*** Block opens ***

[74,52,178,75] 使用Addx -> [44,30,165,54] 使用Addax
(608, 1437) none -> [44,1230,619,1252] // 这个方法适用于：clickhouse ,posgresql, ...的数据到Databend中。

*** Block closes ***
*** Block opens ***

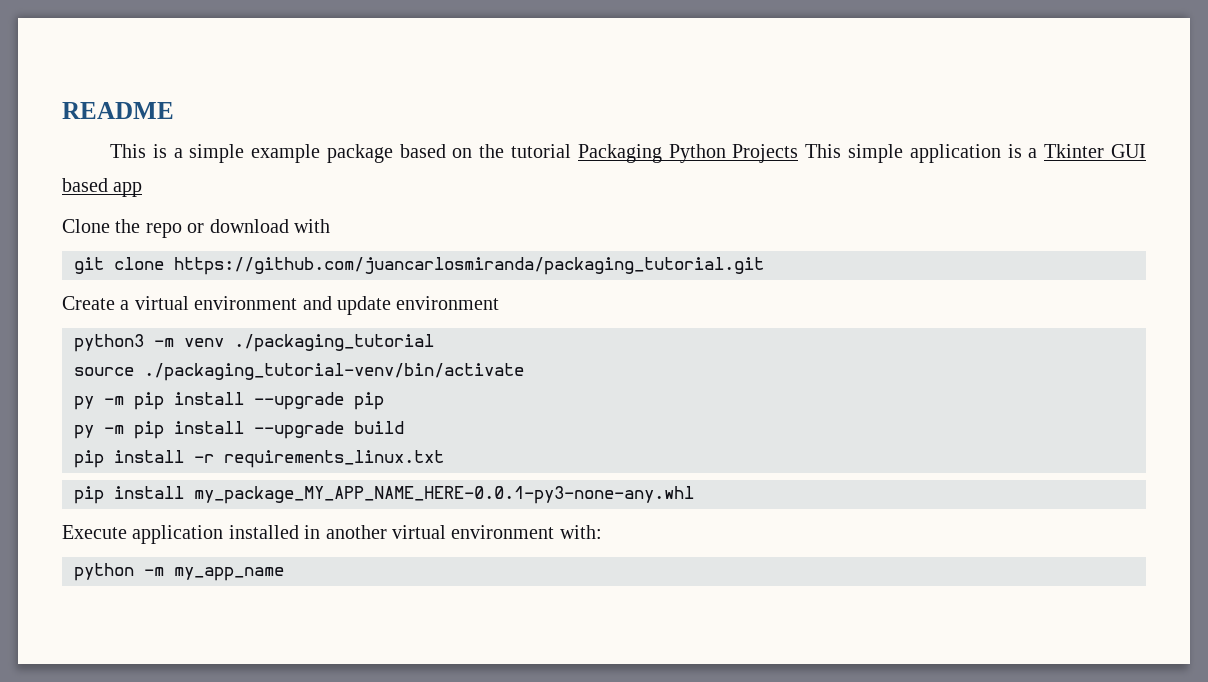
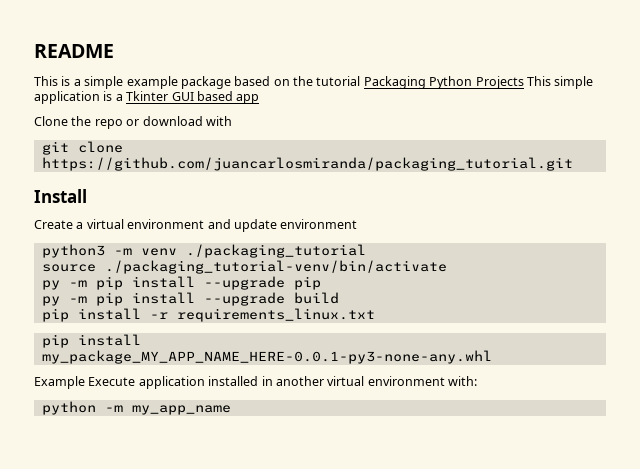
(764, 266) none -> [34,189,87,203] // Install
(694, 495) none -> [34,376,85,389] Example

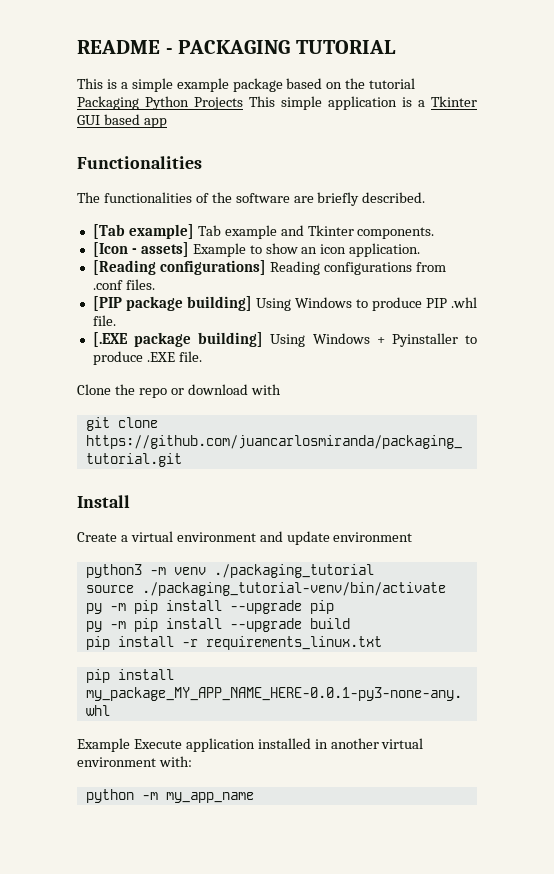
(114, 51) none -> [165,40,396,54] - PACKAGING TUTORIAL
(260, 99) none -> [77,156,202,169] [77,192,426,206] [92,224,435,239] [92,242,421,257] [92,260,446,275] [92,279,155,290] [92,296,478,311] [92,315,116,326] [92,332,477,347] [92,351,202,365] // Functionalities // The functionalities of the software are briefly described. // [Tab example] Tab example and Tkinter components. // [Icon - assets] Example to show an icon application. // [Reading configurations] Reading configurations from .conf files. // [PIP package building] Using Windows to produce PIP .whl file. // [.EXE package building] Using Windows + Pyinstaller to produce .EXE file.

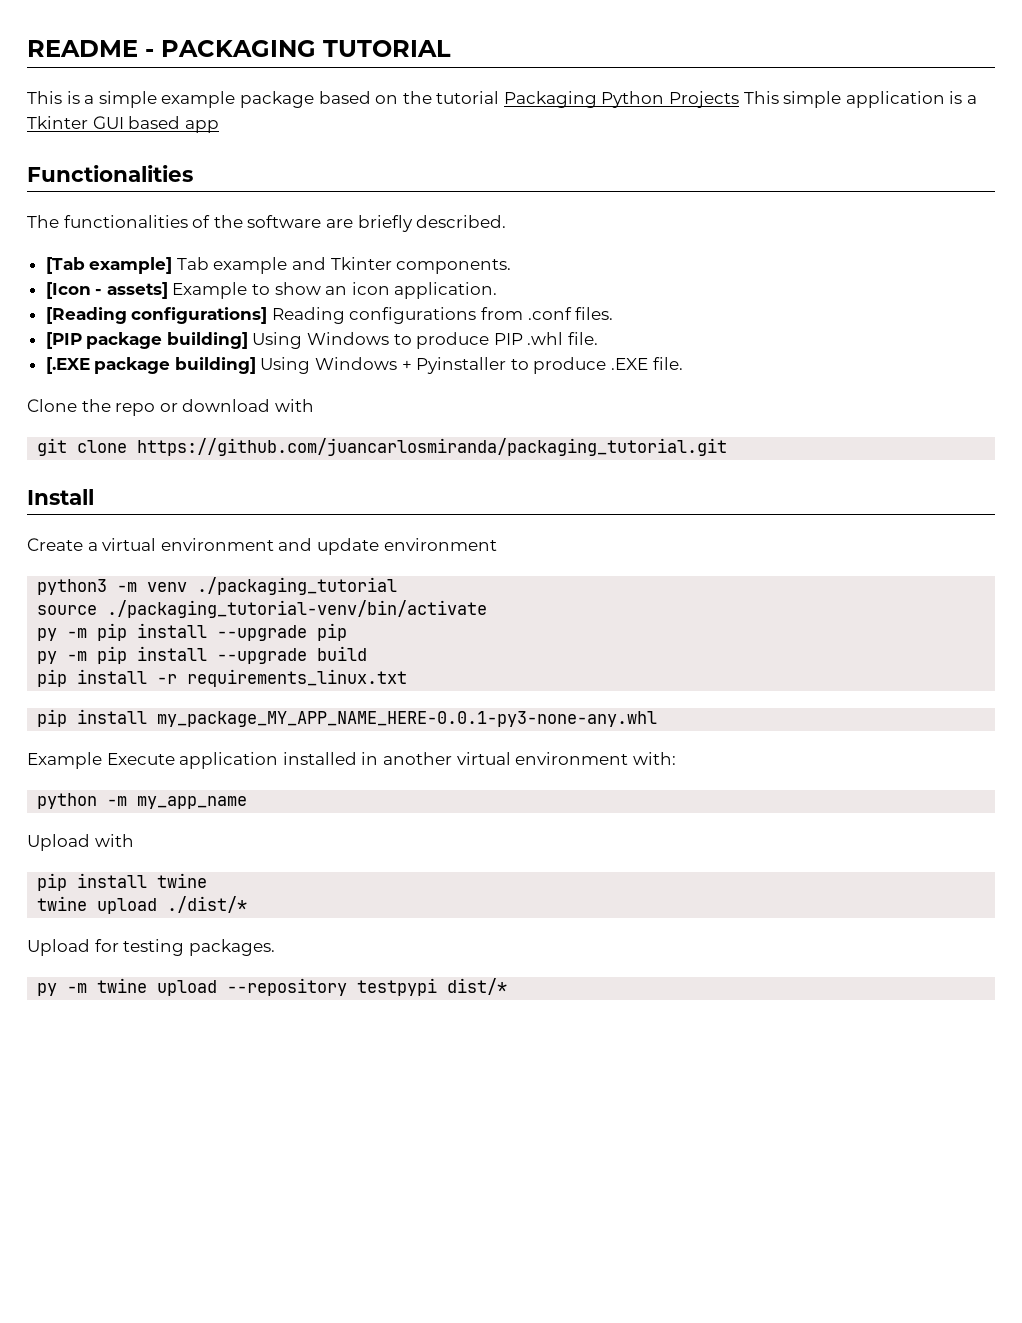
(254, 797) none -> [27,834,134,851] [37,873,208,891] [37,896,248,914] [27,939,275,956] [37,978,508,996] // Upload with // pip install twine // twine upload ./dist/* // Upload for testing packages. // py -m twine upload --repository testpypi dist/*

*** Block closes ***

Report the total of lines above containing the string "Example", and write nothing besides it.

* _The answer_:
2